(Code change snippets)
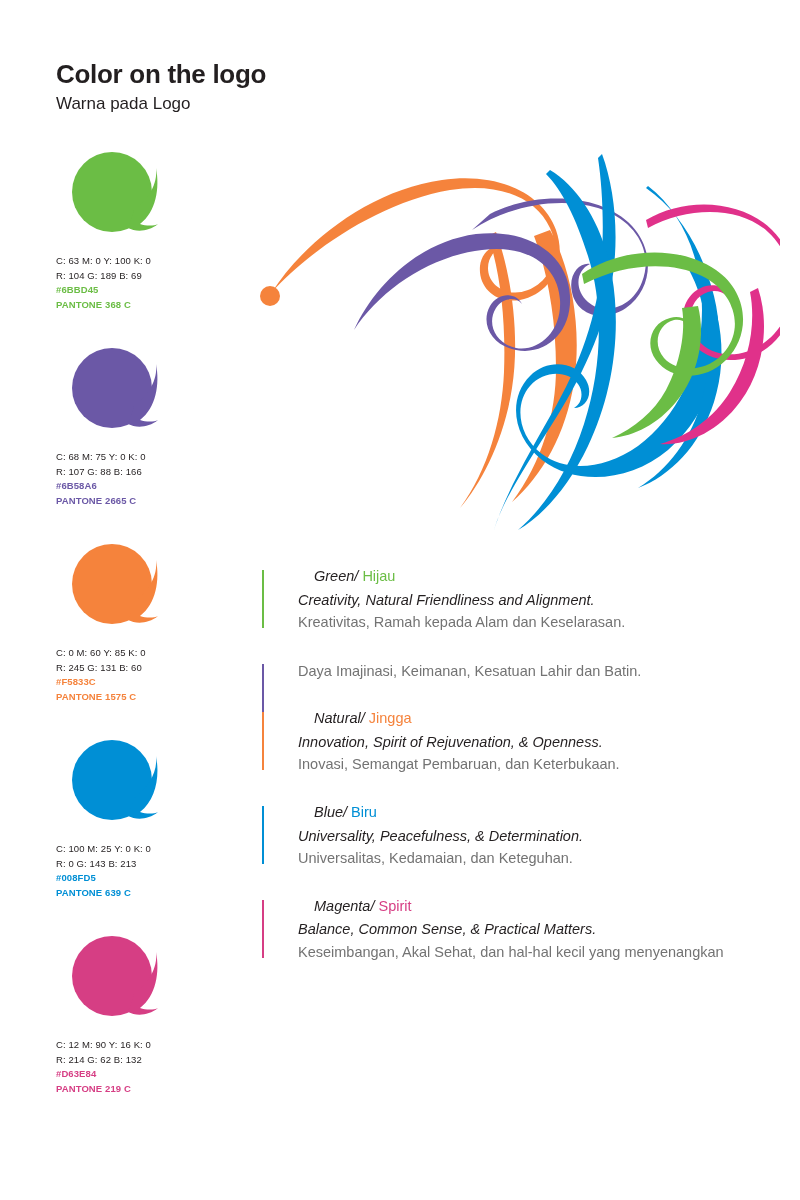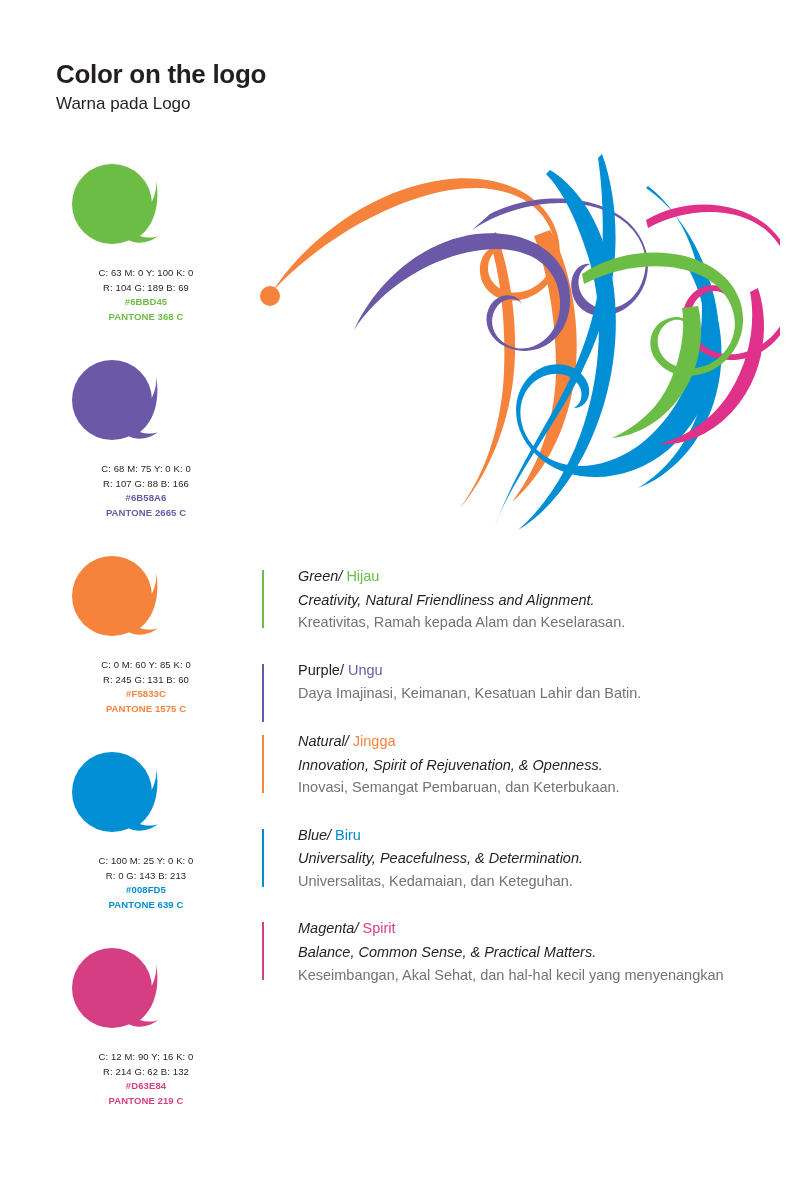--- a/index.html
+++ b/index.html
@@ -40,23 +40,22 @@
     font-size: 17px;
     font-weight: normal;
     color: #231f20;
     line-height: 1.1;
   }
 
   
   .swatch-col {
     position: absolute;
     left: 56px;
-    top: 160px;
+    top: 148px;
     width: 180px;
-    text-align: center;
   }
   .swatch {
     position: relative;
     margin-bottom: 18px;
     height: 178px;
   }
   .bubble-wrap {
     position: relative;
     width: 100px;
     height: 100px;
@@ -107,20 +106,21 @@
     top: 4px;
     width: 2px;
     height: 58px;
   }
   .meaning .title {
     font-size: 14.5px;
     font-style: italic;
     color: #231f20;
     line-height: 1.5;
     margin-bottom: 1px;
+    margin-left: 16px;
   }
   .meaning .title .native {
     font-style: normal;
     font-weight: normal;
   }
   .meaning .en {
     font-size: 14.5px;
     font-style: italic;
     color: #231f20;
     line-height: 1.55;
@@ -261,24 +261,20 @@
       <div class="title">
         <span>Green/</span>
         <span class="native" style="color:#6BBD45">Hijau</span>
       </div>
       <div class="en">Creativity, Natural Friendliness and Alignment.</div>
       <div class="id">Kreativitas, Ramah kepada Alam dan Keselarasan.</div>
     </div>
 
     <div class="meaning">
       <div class="rule" style="background:#6B58A6"></div>
-      <div class="title">
-        <span style="font-style:normal">Purple/</span>
-        <span class="native" style="color:#6B58A6">Ungu</span>
-      </div>
       <div class="id">Daya Imajinasi, Keimanan, Kesatuan Lahir dan Batin.</div>
     </div>
 
     <div class="meaning">
       <div class="rule" style="background:#F5833C"></div>
       <div class="title">
         <span>Natural/</span>
         <span class="native" style="color:#F5833C">Jingga</span>
       </div>
       <div class="en">Innovation, Spirit of Rejuvenation, &amp; Openness.</div>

> **WORK ITEM**: The output is the data above, repeated exactly, with pictures omitted.

> **PROBLEM SOLUTION**:
--- a/index.html
+++ b/index.html
@@ -40,23 +40,22 @@
     font-size: 17px;
     font-weight: normal;
     color: #231f20;
     line-height: 1.1;
   }
 
   
   .swatch-col {
     position: absolute;
     left: 56px;
-    top: 160px;
+    top: 148px;
     width: 180px;
-    text-align: center;
   }
   .swatch {
     position: relative;
     margin-bottom: 18px;
     height: 178px;
   }
   .bubble-wrap {
     position: relative;
     width: 100px;
     height: 100px;
@@ -107,20 +106,21 @@
     top: 4px;
     width: 2px;
     height: 58px;
   }
   .meaning .title {
     font-size: 14.5px;
     font-style: italic;
     color: #231f20;
     line-height: 1.5;
     margin-bottom: 1px;
+    margin-left: 16px;
   }
   .meaning .title .native {
     font-style: normal;
     font-weight: normal;
   }
   .meaning .en {
     font-size: 14.5px;
     font-style: italic;
     color: #231f20;
     line-height: 1.55;
@@ -261,24 +261,20 @@
       <div class="title">
         <span>Green/</span>
         <span class="native" style="color:#6BBD45">Hijau</span>
       </div>
       <div class="en">Creativity, Natural Friendliness and Alignment.</div>
       <div class="id">Kreativitas, Ramah kepada Alam dan Keselarasan.</div>
     </div>
 
     <div class="meaning">
       <div class="rule" style="background:#6B58A6"></div>
-      <div class="title">
-        <span style="font-style:normal">Purple/</span>
-        <span class="native" style="color:#6B58A6">Ungu</span>
-      </div>
       <div class="id">Daya Imajinasi, Keimanan, Kesatuan Lahir dan Batin.</div>
     </div>
 
     <div class="meaning">
       <div class="rule" style="background:#F5833C"></div>
       <div class="title">
         <span>Natural/</span>
         <span class="native" style="color:#F5833C">Jingga</span>
       </div>
       <div class="en">Innovation, Spirit of Rejuvenation, &amp; Openness.</div>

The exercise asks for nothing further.